The rats then were perfused transcardially with 0.9 % saline, followed by 500 ml of 4 % paraformaldehyde in phosphate buffer fixative (0.1 M, pH 7.4). The soft tissues around the right hip joint including cartilage, synovium and capsule were resected. The resected limbs were cut at midfemur and the center of the femoral head immersed in buffered paraformaldehyde fixative at 4 °C for 1 week. The specimens were continuously demineralized in reagent K-CX (FALMA, Tokyo, Japan) for 30 h and 5 % sodium sulphate for 16 h, followed by paraffin embedding for subsequent coronal sectioning. The samples were serially sectioned in steps of 8 μm, and stained using hematoxylin and eosin (H-E), Safranin O, and Toluidine Blue, respectively.

Histopathological analysis

Specimens were randomly assigned identification numbers to blind investigators to group association, and assessed by light microscopy. Semi-quantitative histopathological grading was performed according to a modified Mankin scoring system established for grading OA changes [17]. Mankin scores normally consider five characteristics: structure, chondrocyte number, chondrocyte clustering, proteoglycan content, and subchondral bone plate and/or tidemark changes, including vascular invasion into cartilage. Three sections from each sample were scored by two different blinded observers, for a maximum possible score of 14. Total points were classified as low (1–3 points), moderate (4–7 points), or high (>8 points). Osteophytes were defined as outgrowths of the bone and cartilage occurring at the joint margins. Osteophytic regions were examined in sections stained with either HE, Safranin O, or Toluidine blue stains. To evaluate the incidence of osteophyte formation, total osteophyte number from five sections 100 μm apart was evaluated from each hip joint. The percent incidence of osteophytes was calculated for each group. Images of articular cartilage and subchondral bone were examined using an Olympus fluorescence microscope (DP71, Japan) with 4× objective lens.

Statistical analysis

Statistical significance between MIA and control groups was calculated using one- way analysis of variance and Fisher’s exact probability tests (SPSS 16.0 Chicago, IL, USA). Differences were considered significant for P values <0.05.

X-ray findings

The MIA group showed progressive changes to the hip joint during the experimental period (Fig. 2), whereas the control group maintained a normal appearance (Fig. 3). Seven days post-injection, X-rays showed no evidence of degeneration or narrowing of the joint space in either MIA (Fig. 2a, b) or control groups (Fig. 3a, b). Thus all hips were grade 0 in KL classification. By 14 days, the MIA group showed possible JSN and cystic changes in the femoral head; one hip was grade 1 and five hips were grade 2 in KL classification (Fig. 2e, f). By 28 days, the MIA group showed definite JSN and deformity of the femoral head, evidenced by a flattened epiphysis. The articular surface was irregular and incongruent; two hips were grade 2 and four hips were grade 3 in KL classification (Fig. 2i, j). By 42 days, the MIA group showed severely deformed femoral heads, bone atrophy and erosion in the acetabulum. The articular surface became incongruent but the joint space was maintained. One hip was grade 3 and five hips were grade 4 in KL classification (Fig. 2m, n). By 56 days, the MIA group showed destructive changes of the femoral head and subchondral bone of the acetabulum. All six hips were grade 4 in KL classification (Fig. 2q, r).

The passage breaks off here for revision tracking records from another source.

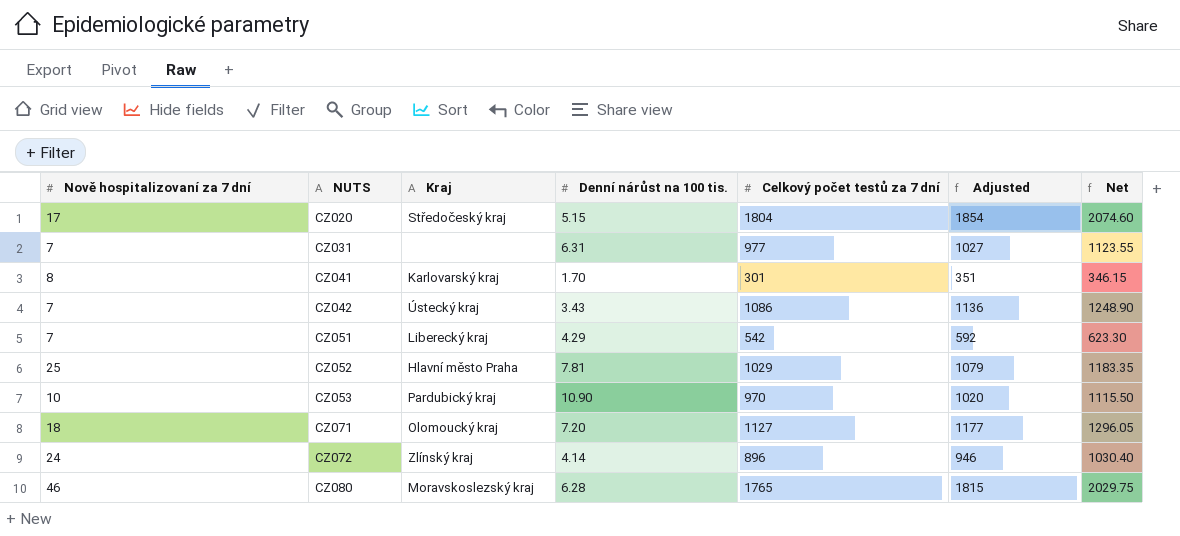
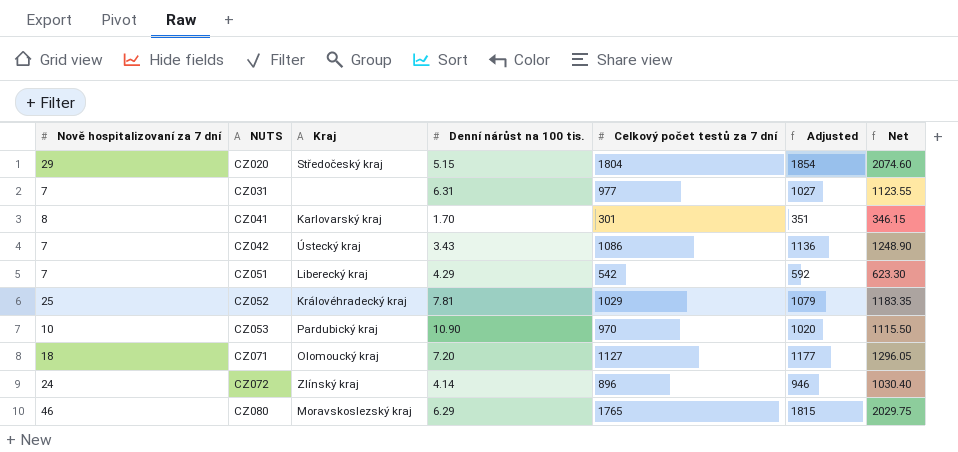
CZ020 | Nově hospitalizovaní za 7 dní: 17 -> 29
CZ052 | Kraj: Hlavní město Praha -> Královéhradecký kraj
CZ080 | Denní nárůst na 100 tis.: 6.28 -> 6.29

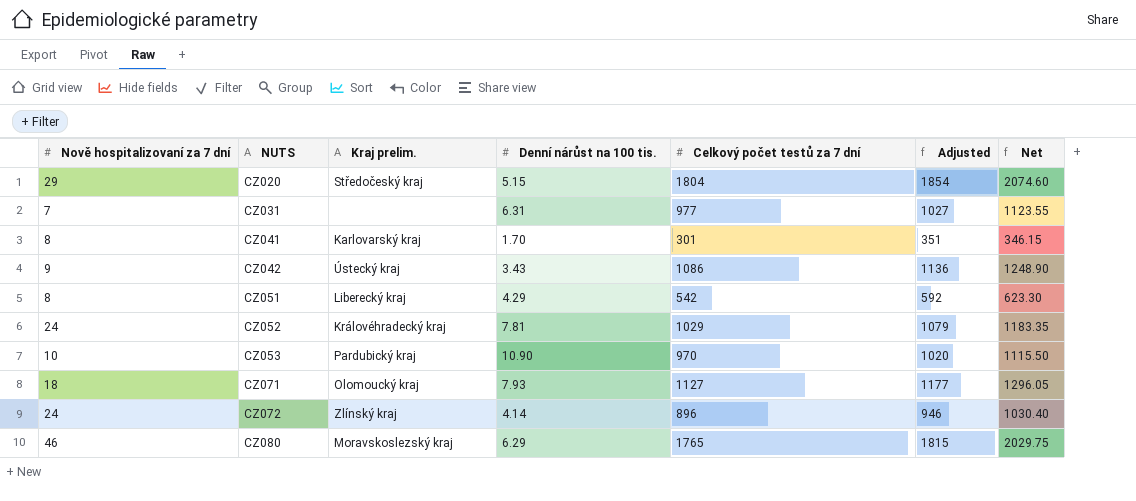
column name: Kraj -> Kraj prelim.
CZ042 | Nově hospitalizovaní za 7 dní: 7 -> 9
CZ051 | Nově hospitalizovaní za 7 dní: 7 -> 8
CZ052 | Nově hospitalizovaní za 7 dní: 25 -> 24
CZ071 | Denní nárůst na 100 tis.: 7.20 -> 7.93

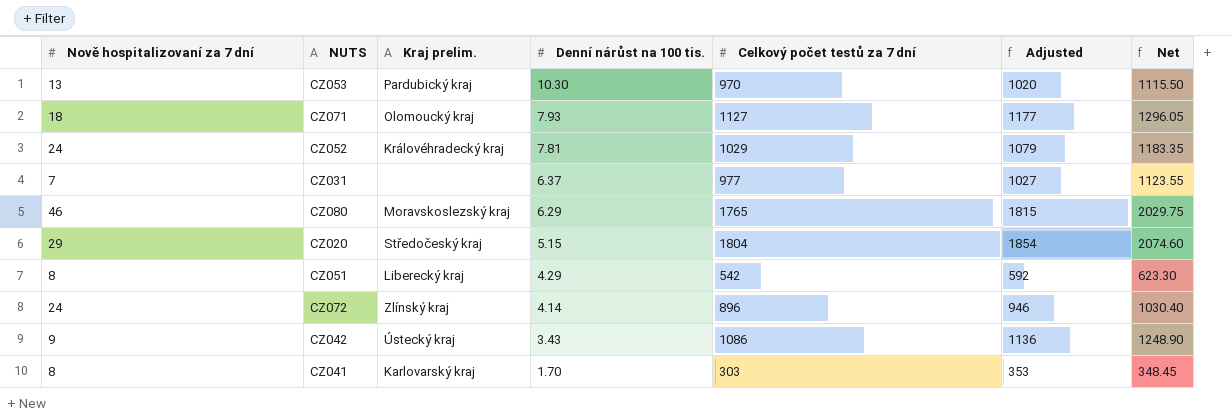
row order: NUTS ascending -> Denní nárůst na 100 tis. descending
CZ053 | Nově hospitalizovaní za 7 dní: 10 -> 13
CZ053 | Denní nárůst na 100 tis.: 10.90 -> 10.30
CZ031 | Denní nárůst na 100 tis.: 6.31 -> 6.37
CZ041 | Celkový počet testů za 7 dní: 301 -> 303
CZ041 | Adjusted: 351 -> 353
CZ041 | Net: 346.15 -> 348.45

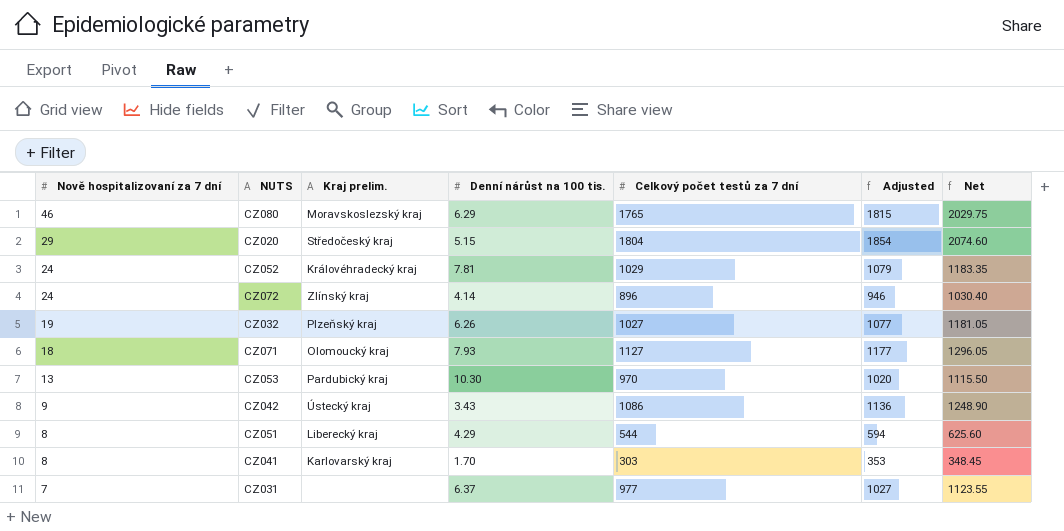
row order: Denní nárůst na 100 tis. descending -> Nově hospitalizovaní za 7 dní descending
row CZ032: none -> 19 | Plzeňský kraj | 6.26 | 1027 | 1077 | 1181.05
CZ051 | Celkový počet testů za 7 dní: 542 -> 544
CZ051 | Adjusted: 592 -> 594
CZ051 | Net: 623.30 -> 625.60

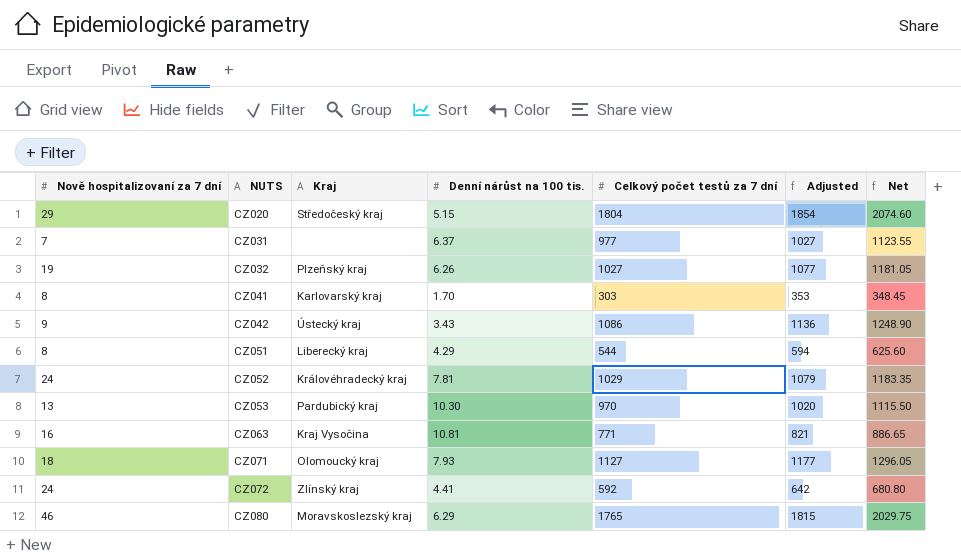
row order: Nově hospitalizovaní za 7 dní descending -> NUTS ascending
column name: Kraj prelim. -> Kraj
row CZ063: none -> 16 | Kraj Vysočina | 10.81 | 771 | 821 | 886.65
CZ072 | Denní nárůst na 100 tis.: 4.14 -> 4.41
CZ072 | Celkový počet testů za 7 dní: 896 -> 592
CZ072 | Adjusted: 946 -> 642
CZ072 | Net: 1030.40 -> 680.80

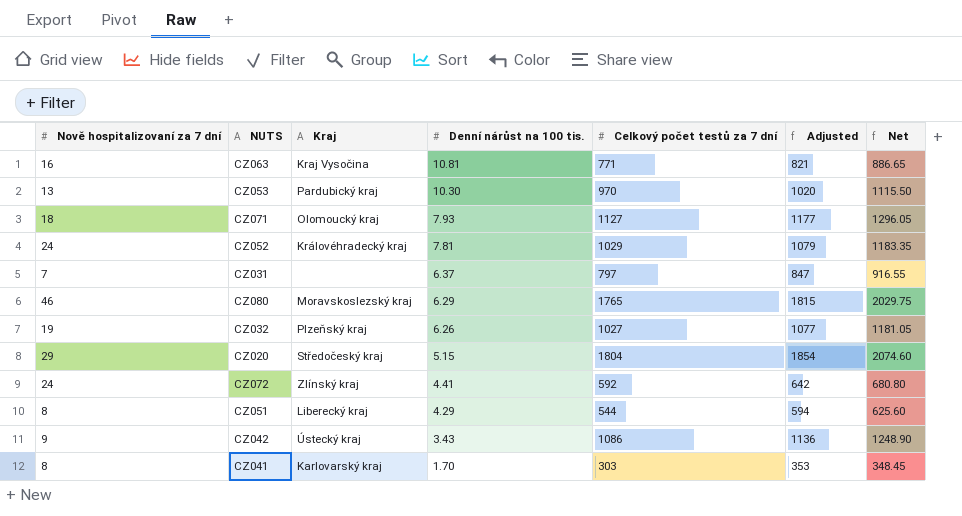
row order: NUTS ascending -> Denní nárůst na 100 tis. descending
CZ031 | Celkový počet testů za 7 dní: 977 -> 797
CZ031 | Adjusted: 1027 -> 847
CZ031 | Net: 1123.55 -> 916.55

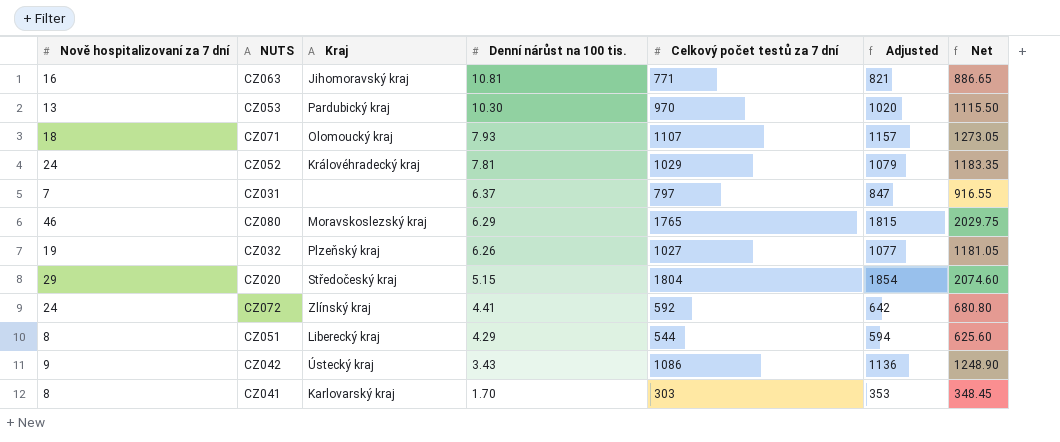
CZ063 | Kraj: Kraj Vysočina -> Jihomoravský kraj
CZ071 | Celkový počet testů za 7 dní: 1127 -> 1107
CZ071 | Adjusted: 1177 -> 1157
CZ071 | Net: 1296.05 -> 1273.05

Time course of X-ray and histopathology of the hip in MIA group. After 7 days (a–d), 14 days (e–h), 28 days (i–l), 42 days (m–p), and 56 days (q–t). Anteroposterior (a, e, i, m, and q) and lateral (b, f, j, n, and r) radiographs of the rat hip. Hematoxylin and eosin (c, g, k, o, and s) and Safranin O (d, h, l, p, t) staining. Scale bars are 1 mm. This shows no evidence of narrowing of the joint space (a, b) or degeneration (c, d) at 7 days, but possible joint space narrowing (e, f) and extensive involvement of cartilage (g, h) at 14 days, definite joint space narrowing and deformity of the femoral head (i, j) and multifocal collapse of bony trabeculae in the acetabulum and the femoral head (k, l) at 28 days, severely deformed femoral head and erosive acetabulum (m, n) and peeling of articular cartilage and exposure of subchondral bone (o, p) at 42 days, and destruction of the femoral head and acetabulum (q, r) and complete disappearance of articular cartilage (s, t) at 56 days

Full size image

Time course of X-ray and histopathology of the hip in the control group. After 7 days (a–d), 14 days (e–h), 28 days (i–l), 42 days (m–p), and 56 days (q–t). Anteroposterior (a, e, i, m, and q) and lateral (b, f, j, n, and r) radiographs of the rat hip. Hematoxylin and eosin (c, g, k, o, and s) and Safranin O (d, h, l, p, t) staining. Scale bars are 1 mm. This shows no evidence of degeneration or narrowing of the joint space during the period

Full size image

Mankin scores in the MIA and control groups. Osteoarthritic changes become progressive in the MIA group in comparison with controls after 14, 28, 42 and 56 days, respectively. *p <0.05

Full size image

Histopathological findings

Microanatomic appearance was consistent with X-ray images with progressive destruction in the MIA group (Fig. 2) and normal tissue in the control group (Fig. 3). By day 7 post-injection, the MIA group showed an expanded synovial membrane by edema mixed with mild to moderate infiltrates of lymphocytes, macrophages and plasma cells (Fig. 2c, d). However, chondrocyte degeneration was absent both in the acetabulum and the femoral head. The femoral head was spherical and the subchondral bone was not involved. The mean Mankin score was (Fig. 4) 0.3 (range, 0–1) in the MIA group and 0.2 (range, 0–1) in the control group, without a significant difference (p = 0.549). The incidence of osteophytes was 0 % in both groups.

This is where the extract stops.